Problem statement
Typelens addresses the concrete challenge of manually handling and processing unstructured documents and emails in office workflows. These documents represent a common source of inefficiency, delays, and human error in many businesses. Tasks such as registering delivery notes, purchase orders, or organizing incoming emails typically require manual data entry, verification, and cross-checking with ERP systems. Typelens uses AI technologies including LLMs, OCR, and autonomous agents to extract structured data from unstructured formats (PDFs, images, emails, etc.), even when data is incomplete, contains typos, or uses inconsistent codes. It automatically reconciles this data with internal company databases and integrates with ERP systems to trigger business actions. This reduces manual effort, increases process speed, and ensures data accuracy—enabling measurable efficiency gains across document-heavy workflows.
Main outcome
Typelens delivers measurable benefits to businesses by automating time-consuming, repetitive document-handling tasks. It significantly increases productivity by reducing manual data entry, verification, and document classification—freeing up employees to focus on higher-value activities.
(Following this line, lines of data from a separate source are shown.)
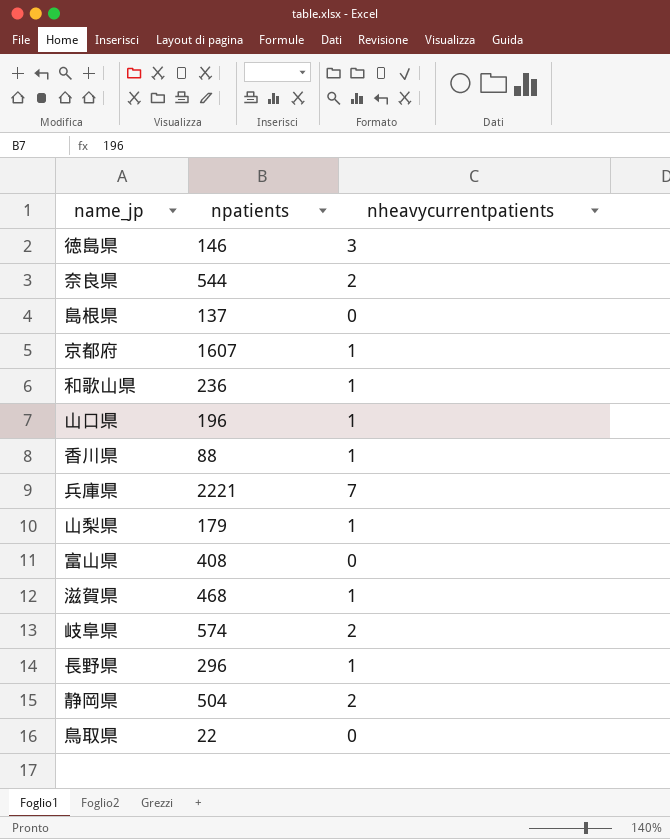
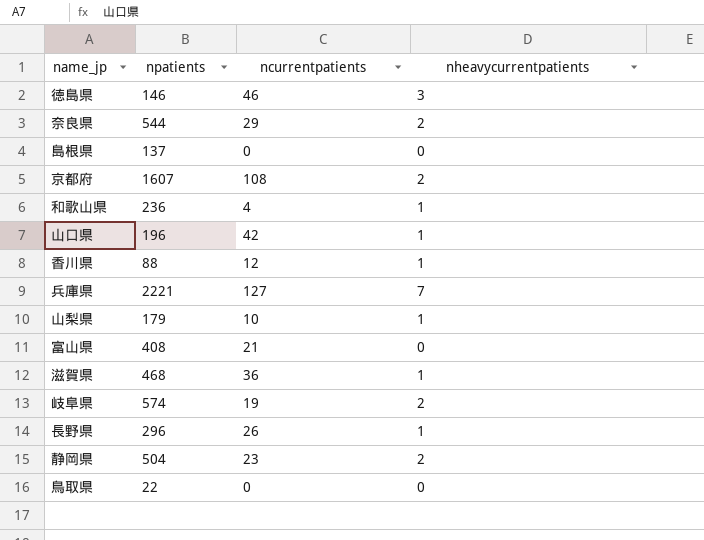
column ncurrentpatients | position: none -> 3
京都府 | nheavycurrentpatients: 1 -> 2

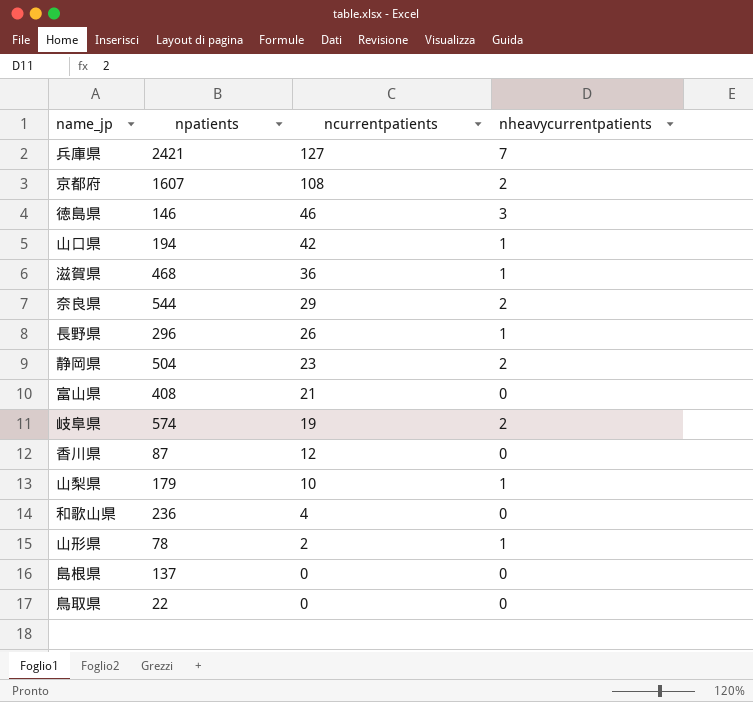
row order: none -> ncurrentpatients descending
兵庫県 | npatients: 2221 -> 2421
山口県 | npatients: 196 -> 194
香川県 | npatients: 88 -> 87
香川県 | nheavycurrentpatients: 1 -> 0
和歌山県 | nheavycurrentpatients: 1 -> 0
row 山形県: none -> 78 | 2 | 1

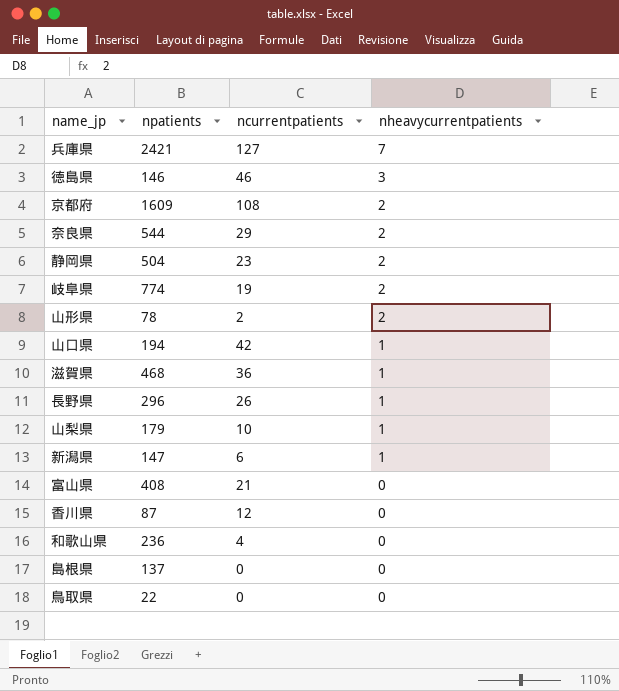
row order: ncurrentpatients descending -> nheavycurrentpatients descending
京都府 | npatients: 1607 -> 1609
岐阜県 | npatients: 574 -> 774
山形県 | nheavycurrentpatients: 1 -> 2
row 新潟県: none -> 147 | 6 | 1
This leads to faster processing times, fewer errors, and better operational continuity, especially in critical workflows like order management, invoicing, and logistics. By integrating directly with ERP systems, Typelens minimizes process delays and ensures data consistency across departments. For companies handling high volumes of emails and unstructured documents, this translates into cost savings, scalability, and the ability to handle more business without increasing headcount. In turn, this unlocks new market opportunities by enabling faster response times, better customer service, and the agility to scale operations efficiently giving businesses a competitive edge in document-intensive industries.